◆ What is being asked ◆
For the records below, reproduce exactly the line that contains "discount: 8% = 12.86 -> 8% = 11.00" and all subsequent lines, with nothing left out and nothing added.

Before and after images
● ● ● ●

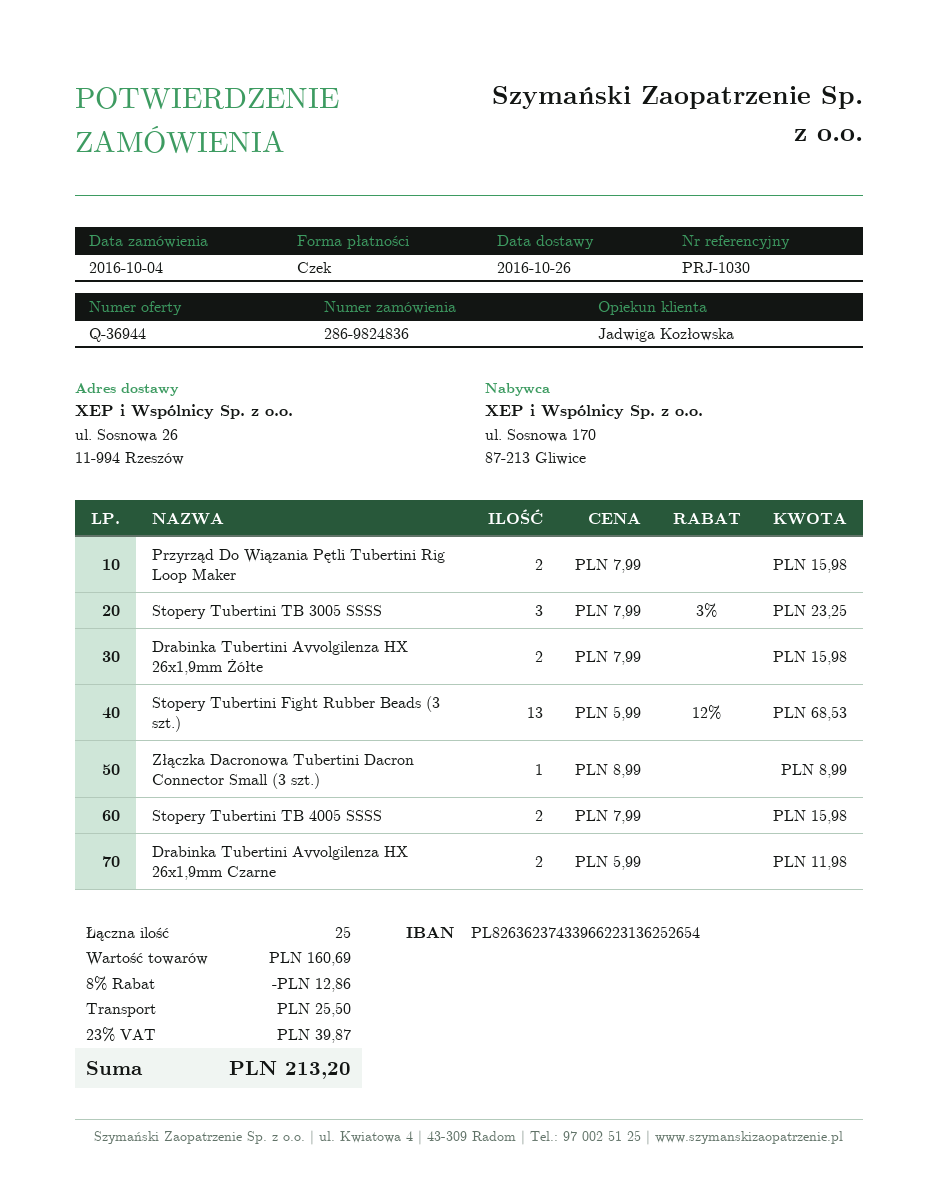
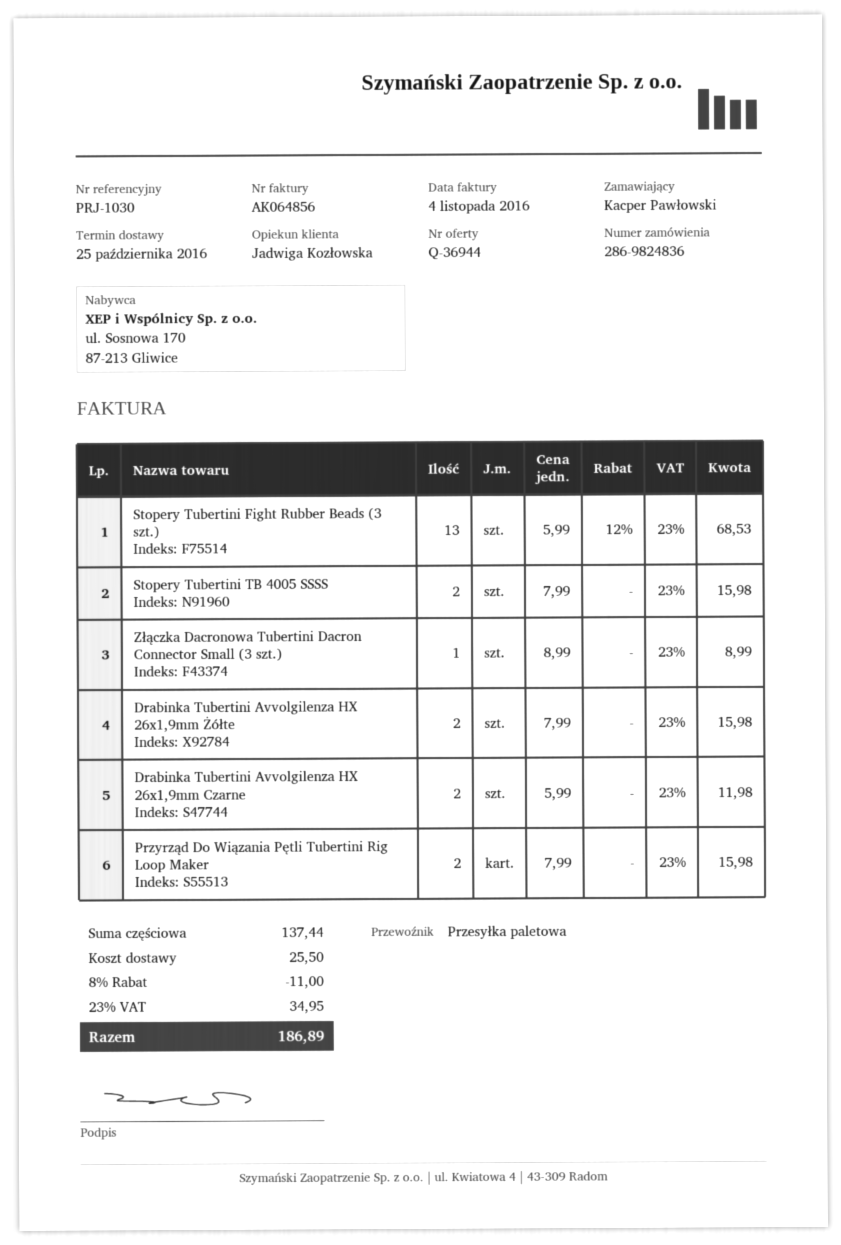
delivery date: 2016-10-26 -> 2016-10-25
Stopery Tubertini TB 3005 SSSS: 3 x 7.99 - 3% = 23.25 -> none
subtotal: 160.69 -> 137.44
discount: 8% = 12.86 -> 8% = 11.00
tax: 23% = 39.87 -> 23% = 34.95
total: 213.20 -> 186.89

● ● ● ●

◆ Exercise solution ◆
discount: 8% = 12.86 -> 8% = 11.00
tax: 23% = 39.87 -> 23% = 34.95
total: 213.20 -> 186.89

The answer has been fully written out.